I was meant for marriage. I’ve long known that and it only became more apparent to me as I got older. Now what I have to do is figure out how to negotiate that with my current situation. Stephanie was the same as me. We both knew for our entire lives that we wanted to be married some day. Married and raising kids was a lifelong dream.
We both also went through at least a couple years of being single during our early twenties that gave us some time to figure out who we are for ourselves. God taught us how to be content having no one else but Him in our lives, and we were both so thankful for that. We got to a place where we were no longer expecting to get married and could be content if we never did.

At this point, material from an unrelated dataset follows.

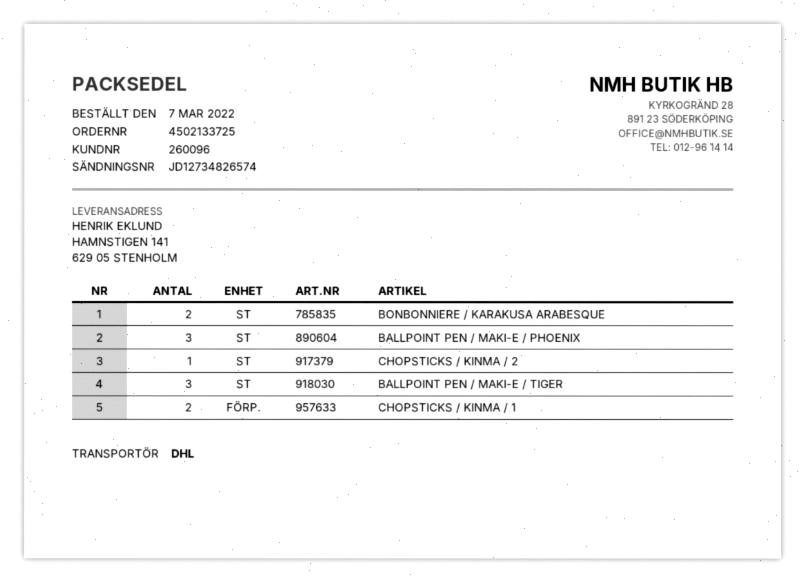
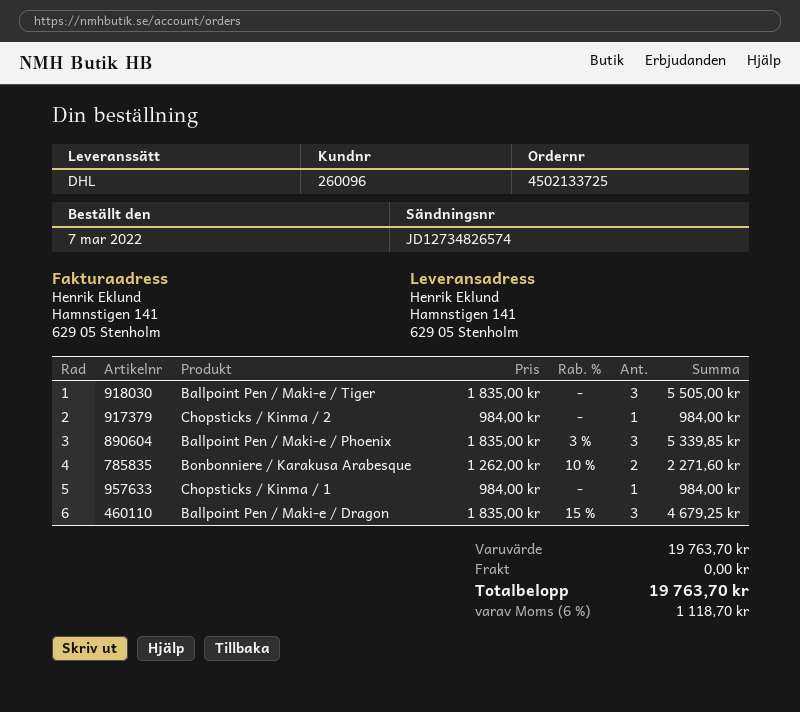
CHOPSTICKS / KINMA / 1: 2 -> 1
Ballpoint Pen / Maki-e / Dragon: none -> 3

One of my favorite lines from a book about marriage (“Sacred Marriage” by Gary Thomas) goes something like “If we want to serve God, we should remain single; if we want to be like Jesus Christ, we should get married.” I love that quote because neither option is greater than the other. Both honor God so highly and serve Him in every way. For me, it was particularly exciting to think about the prospect of being more like Christ, and saw how marriage could really make a person more like Christ because of the intensely close relationship that marriage is. “As iron sharpens iron,” right?
Anyway, the point is that now I have to figure out how to reorient my life. Taking that quote, it would seem that now would be a great opportunity to serve God more directly. The one thing I didn’t expect in the equation was the fact that I have already been married and I now have kids. I don’t have any answers to these questions now, but I do feel like God has been helping me to serve Him more and showing me how to use my additional time for His glory (though that extra time is minimal because of the kids). I think my life has to make a shift, but I have to figure out what that’s going to be exactly.